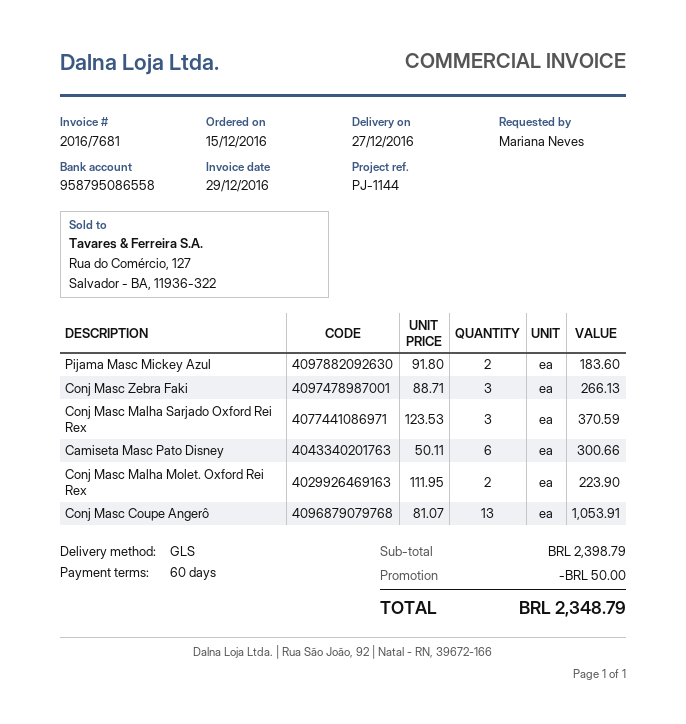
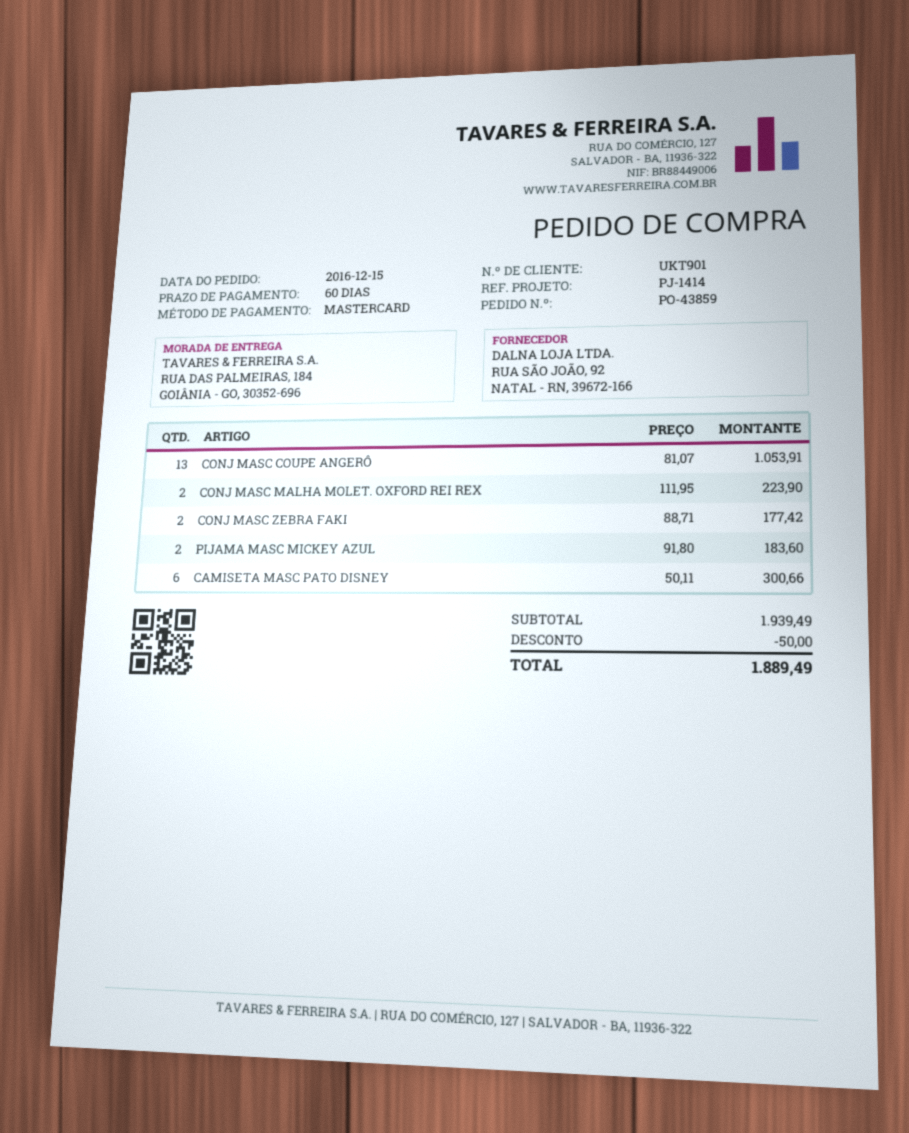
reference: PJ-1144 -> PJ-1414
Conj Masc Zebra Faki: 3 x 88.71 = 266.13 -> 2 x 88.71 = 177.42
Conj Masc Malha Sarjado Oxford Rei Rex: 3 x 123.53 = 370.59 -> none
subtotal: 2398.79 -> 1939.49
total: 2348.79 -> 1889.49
...
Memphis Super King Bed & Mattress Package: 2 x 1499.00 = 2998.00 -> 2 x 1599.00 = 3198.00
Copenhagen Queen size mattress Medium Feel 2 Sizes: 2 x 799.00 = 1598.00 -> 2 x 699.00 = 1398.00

* _TASK STATEMENT_
With the line that has "Conj Masc Zebra" as the first and the line that has "total: 2348.79 -> 1889.49" as the last, repeat exactly that run of lines above and no more.

* _RESULT FOR THIS EXERCISE_
Conj Masc Zebra Faki: 3 x 88.71 = 266.13 -> 2 x 88.71 = 177.42
Conj Masc Malha Sarjado Oxford Rei Rex: 3 x 123.53 = 370.59 -> none
subtotal: 2398.79 -> 1939.49
total: 2348.79 -> 1889.49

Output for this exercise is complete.